• [YOUR TASK]
Print out the full material below, exact in every line, with no images included.

• [EXERCISE DATA]
■ ■ ■ ■ ■

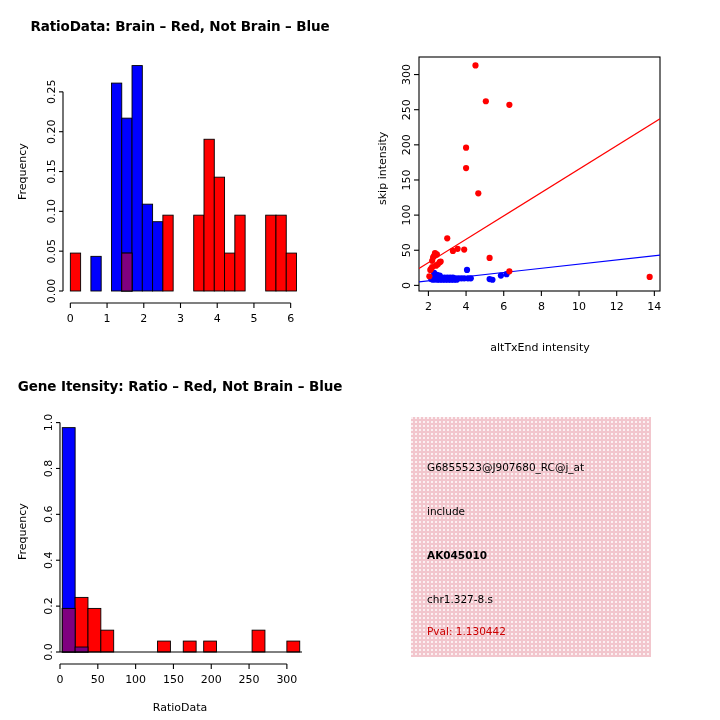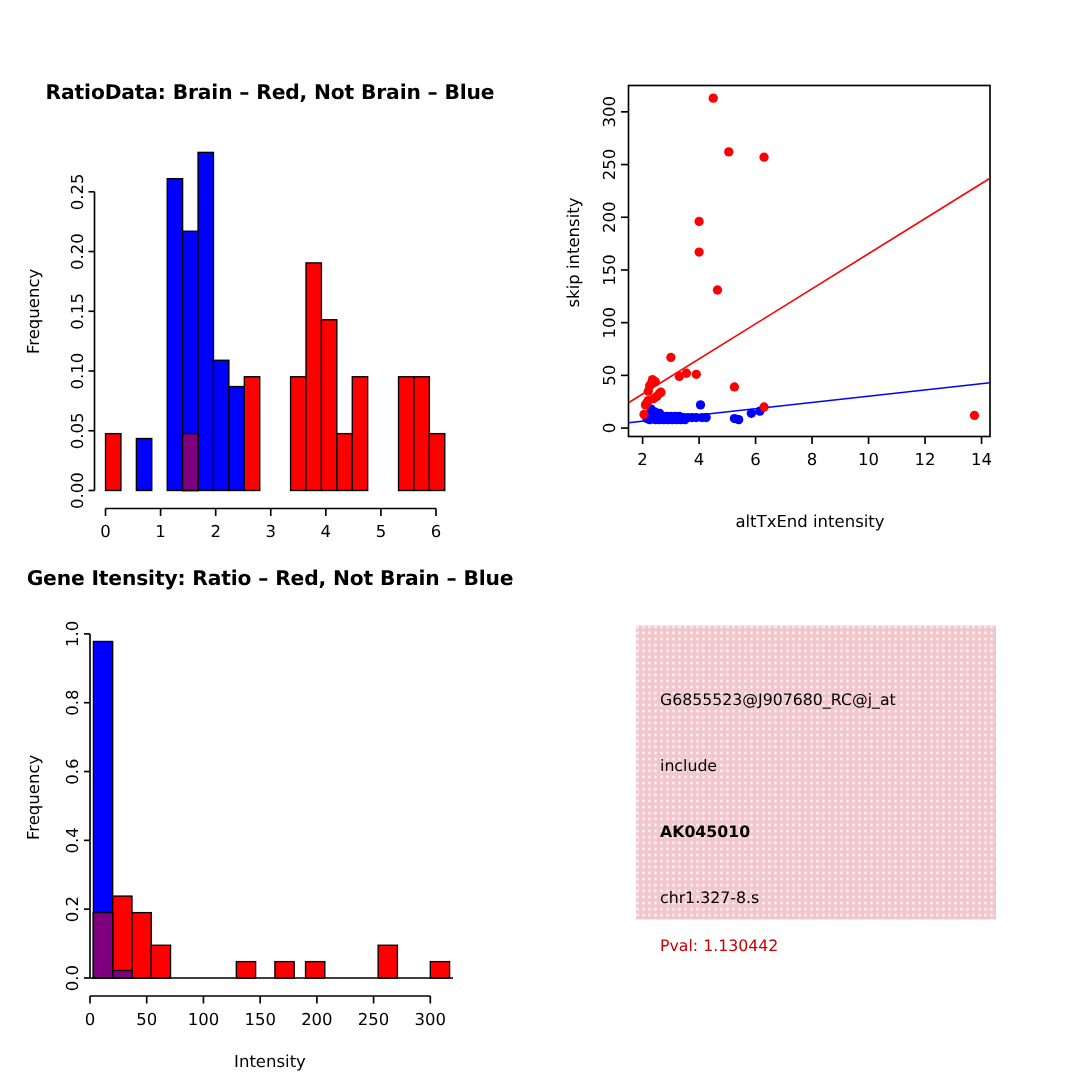--- a/index.html
+++ b/index.html
@@ -24,7 +24,7 @@
     width: 360px;
     height: 360px;
   }
-  #panel-tl { left: 0; top: 0; margin-top: 36px; }
+  #panel-tl { left: 0; top: 0; }
   #panel-tr { left: 360px; top: 0; }
   #panel-bl { left: 0; top: 360px; }
   #panel-br { left: 360px; top: 360px; }

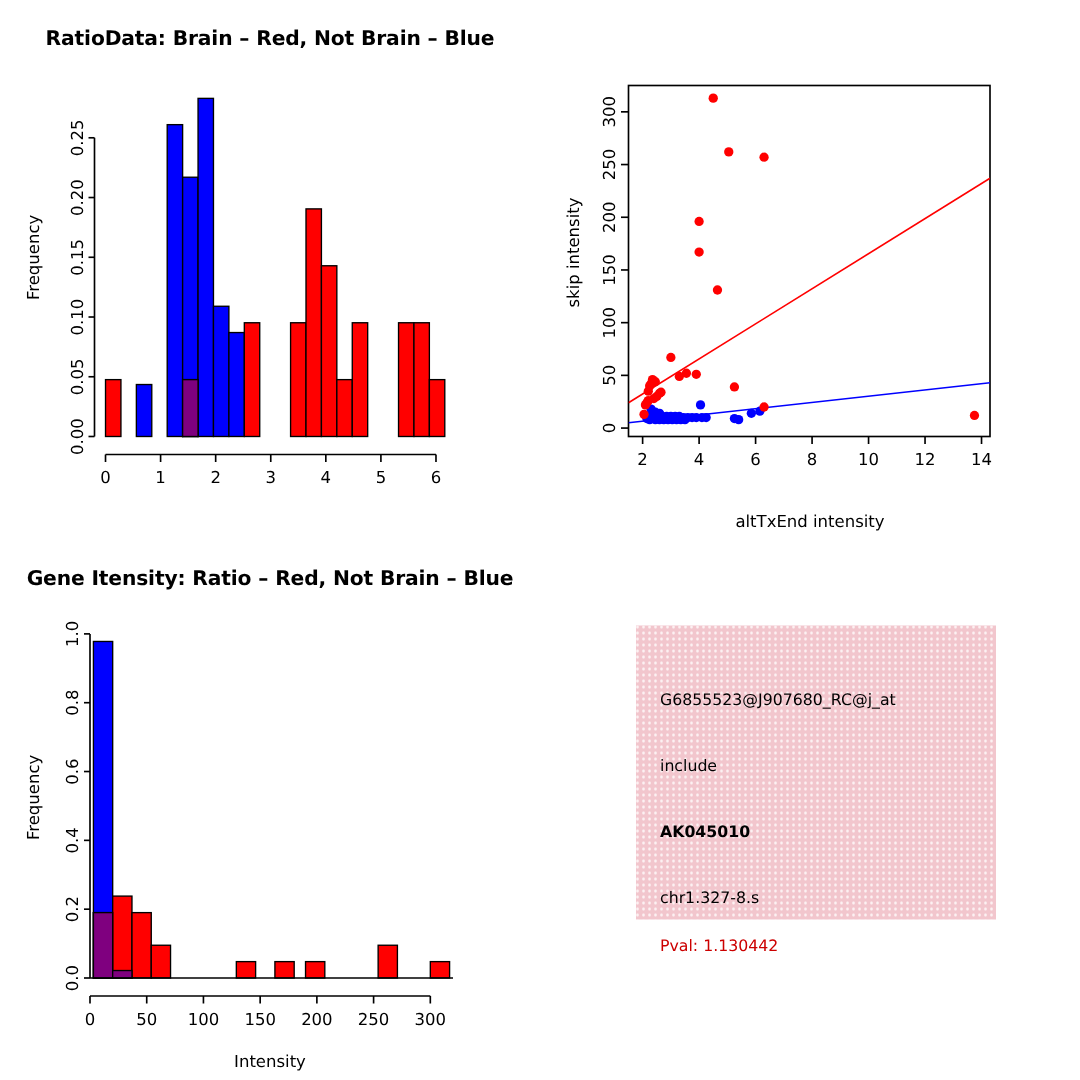--- a/index.html
+++ b/index.html
@@ -65,10 +65,10 @@
   }
   .info-box {
     position: absolute;
-    left: 64px;
+    left: 51px;
     top: 57px;
     width: 240px;
-    height: 196px;
+    height: 240px;
     background-color: #f2c6cd;
     background-image:
       radial-gradient(circle at 1px 1px, rgba(255,255,255,0.75) 0.7px, rgba(0,0,0,0) 1.1px);

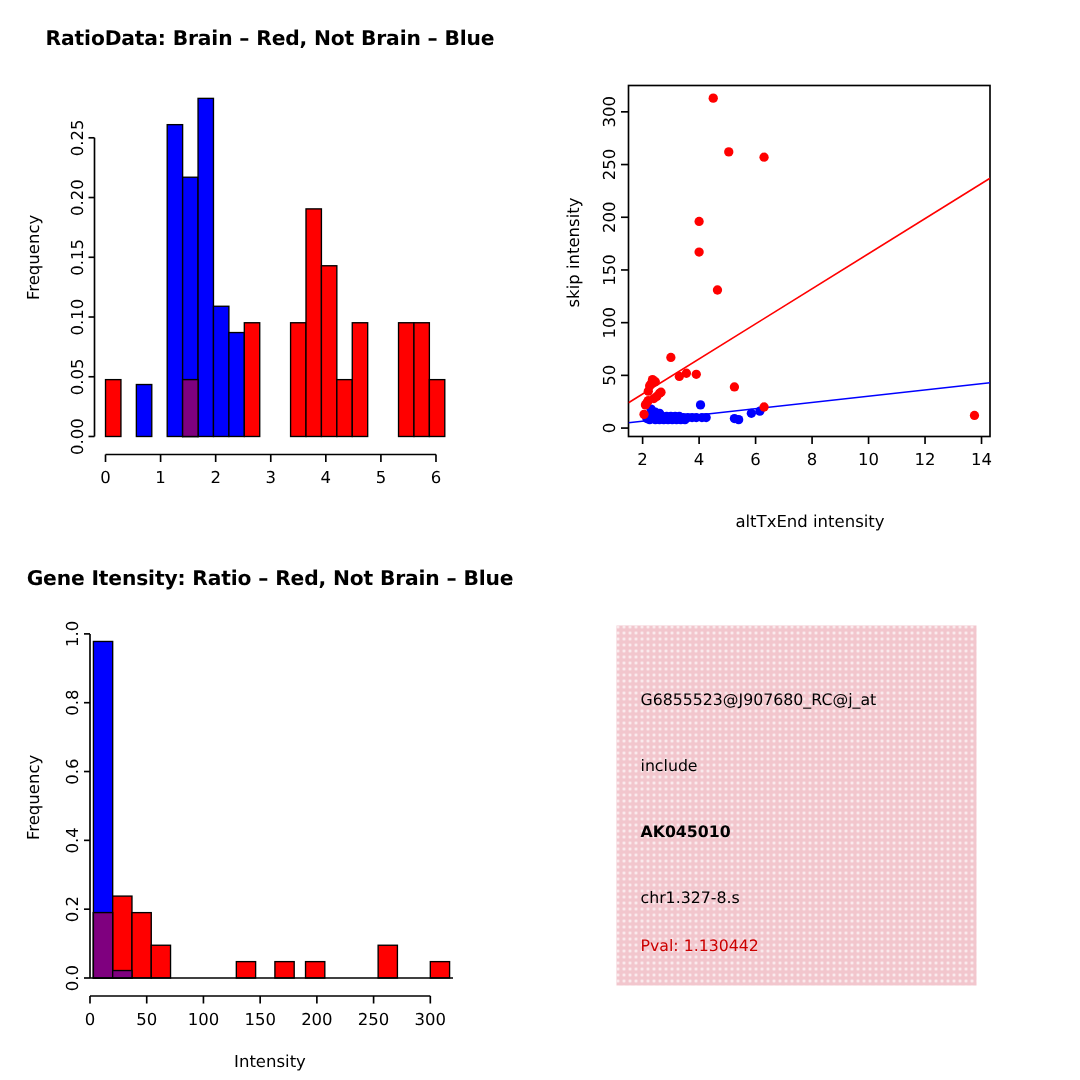--- a/index.html
+++ b/index.html
@@ -259,7 +259,7 @@
 
   <div class="panel" id="panel-bl">
     <div class="panel-title">Gene Itensity: Ratio – Red, Not Brain – Blue</div>
-    <div class="axis-label-x" style="top:341px;">Intensity</div>
+    <div class="axis-label-x" style="top:341px;">RatioData</div>
     <div class="axis-label-y" style="left:16px; top:200px;">Frequency</div>
     <svg id="svg-gene" width="360" height="360">
         <g>

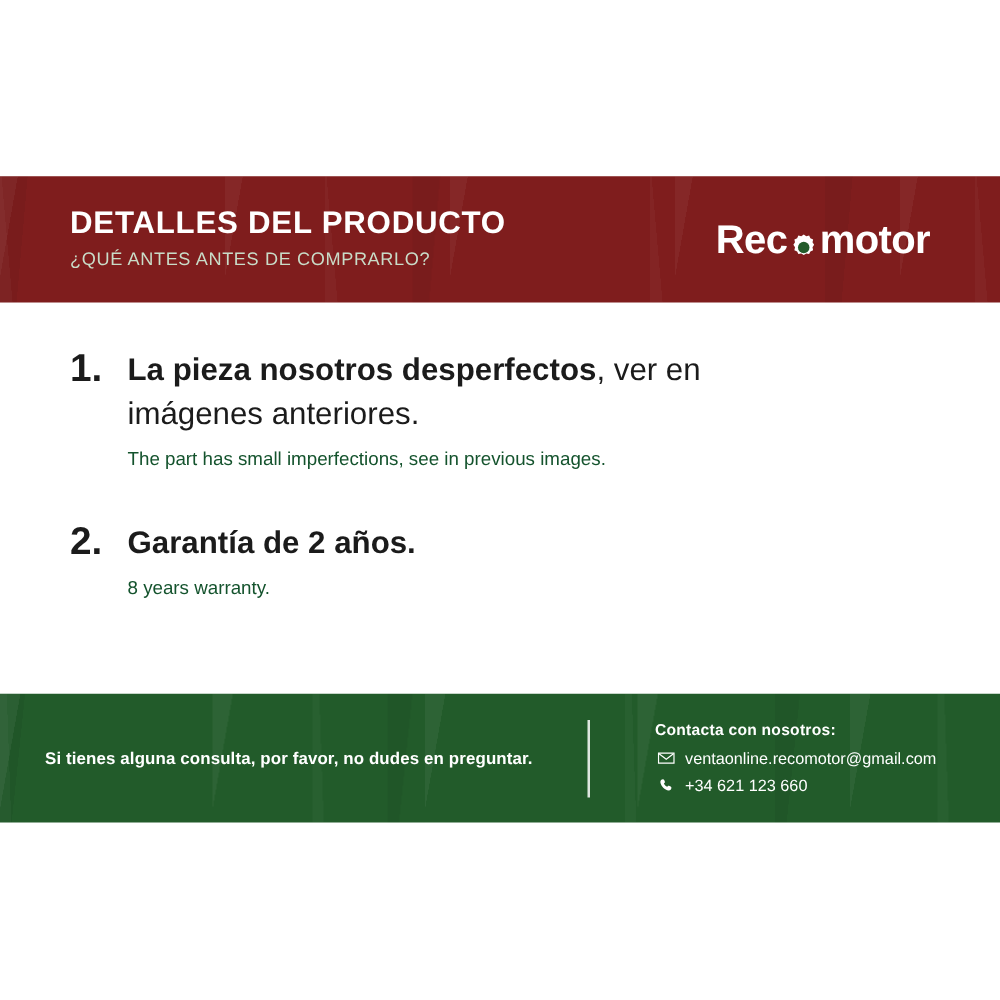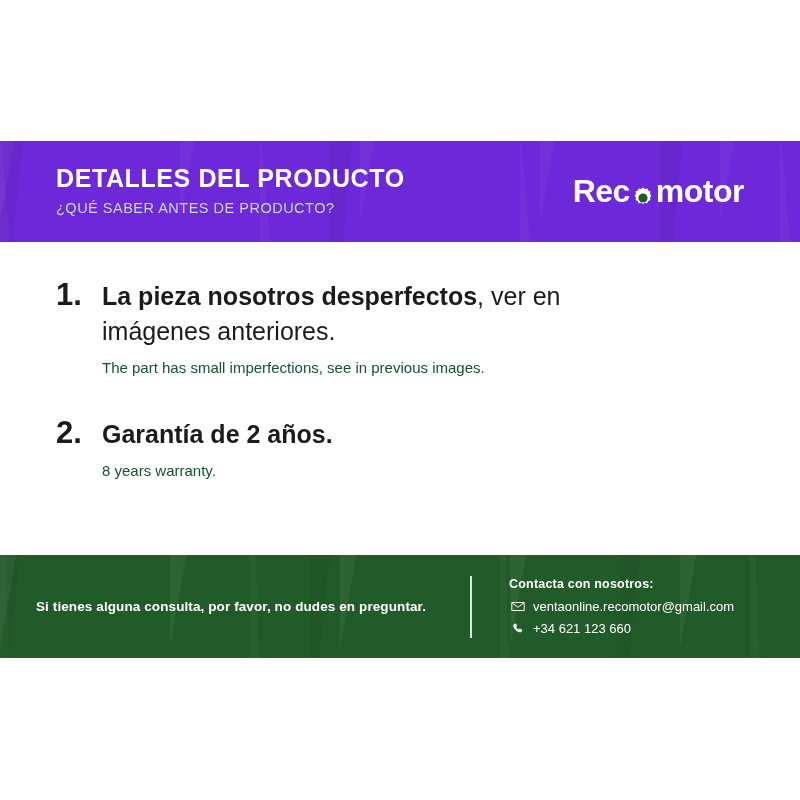--- a/index.html
+++ b/index.html
@@ -30,7 +30,7 @@
   .header {
     position: relative;
     height: 101px;
-    background: #6d28d9;
+    background: #7f1d1d;
     overflow: hidden;
   }
   .header-stripes {

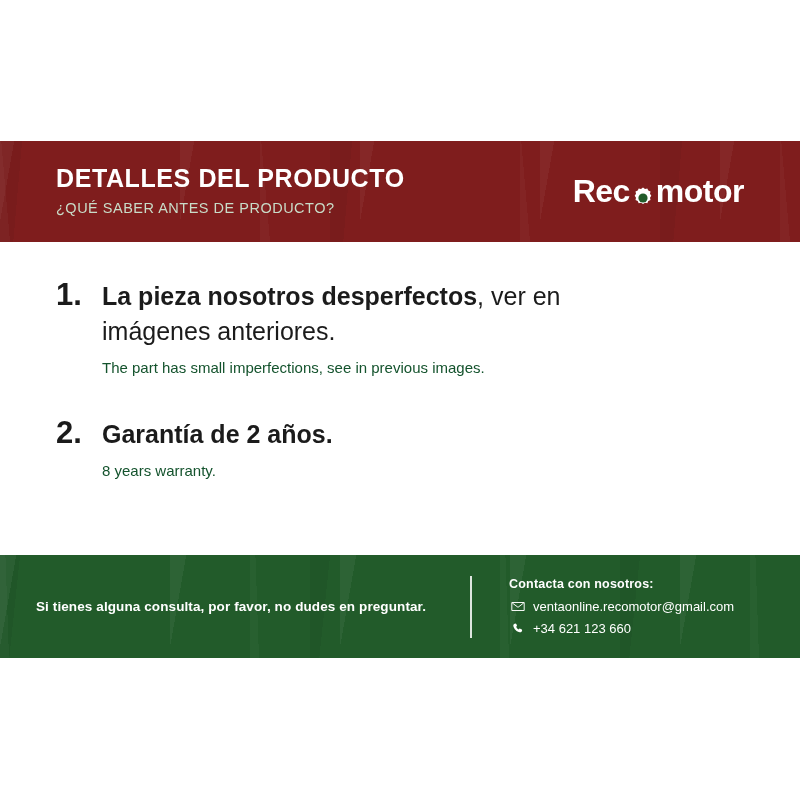--- a/index.html
+++ b/index.html
@@ -199,7 +199,7 @@
       <div class="header-inner">
         <div class="header-titles">
           <div class="header-title">DETALLES DEL PRODUCTO</div>
-          <div class="header-sub">¿QUÉ SABER ANTES DE PRODUCTO?</div>
+          <div class="header-sub">¿QUÉ ANTES ANTES DE COMPRARLO?</div>
         </div>
         <div class="brand">
           <span>Rec</span>

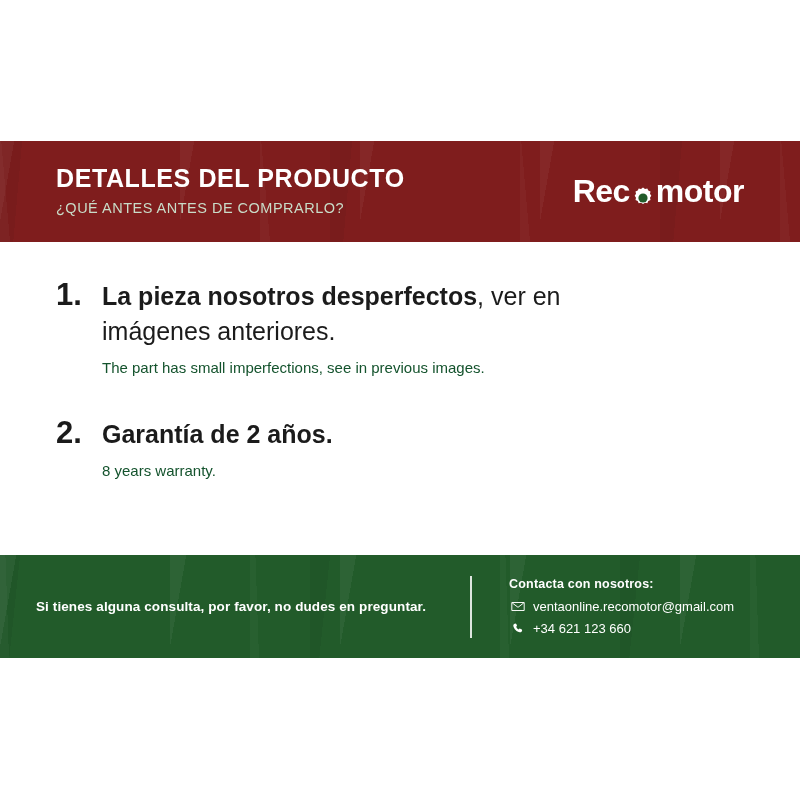--- a/index.html
+++ b/index.html
@@ -161,7 +161,7 @@
   }
   .footer-right {
     flex: 1;
-    padding-left: 37px;
+    padding-left: 52px;
     color: #ffffff;
   }
   .contact-title {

■ ■ ■ ■ ■

• [TASK ANSWER]
--- a/index.html
+++ b/index.html
@@ -24,7 +24,7 @@
     width: 360px;
     height: 360px;
   }
-  #panel-tl { left: 0; top: 0; margin-top: 36px; }
+  #panel-tl { left: 0; top: 0; }
   #panel-tr { left: 360px; top: 0; }
   #panel-bl { left: 0; top: 360px; }
   #panel-br { left: 360px; top: 360px; }

--- a/index.html
+++ b/index.html
@@ -65,10 +65,10 @@
   }
   .info-box {
     position: absolute;
-    left: 64px;
+    left: 51px;
     top: 57px;
     width: 240px;
-    height: 196px;
+    height: 240px;
     background-color: #f2c6cd;
     background-image:
       radial-gradient(circle at 1px 1px, rgba(255,255,255,0.75) 0.7px, rgba(0,0,0,0) 1.1px);

--- a/index.html
+++ b/index.html
@@ -259,7 +259,7 @@
 
   <div class="panel" id="panel-bl">
     <div class="panel-title">Gene Itensity: Ratio – Red, Not Brain – Blue</div>
-    <div class="axis-label-x" style="top:341px;">Intensity</div>
+    <div class="axis-label-x" style="top:341px;">RatioData</div>
     <div class="axis-label-y" style="left:16px; top:200px;">Frequency</div>
     <svg id="svg-gene" width="360" height="360">
         <g>

--- a/index.html
+++ b/index.html
@@ -30,7 +30,7 @@
   .header {
     position: relative;
     height: 101px;
-    background: #6d28d9;
+    background: #7f1d1d;
     overflow: hidden;
   }
   .header-stripes {

--- a/index.html
+++ b/index.html
@@ -199,7 +199,7 @@
       <div class="header-inner">
         <div class="header-titles">
           <div class="header-title">DETALLES DEL PRODUCTO</div>
-          <div class="header-sub">¿QUÉ SABER ANTES DE PRODUCTO?</div>
+          <div class="header-sub">¿QUÉ ANTES ANTES DE COMPRARLO?</div>
         </div>
         <div class="brand">
           <span>Rec</span>

--- a/index.html
+++ b/index.html
@@ -161,7 +161,7 @@
   }
   .footer-right {
     flex: 1;
-    padding-left: 37px;
+    padding-left: 52px;
     color: #ffffff;
   }
   .contact-title {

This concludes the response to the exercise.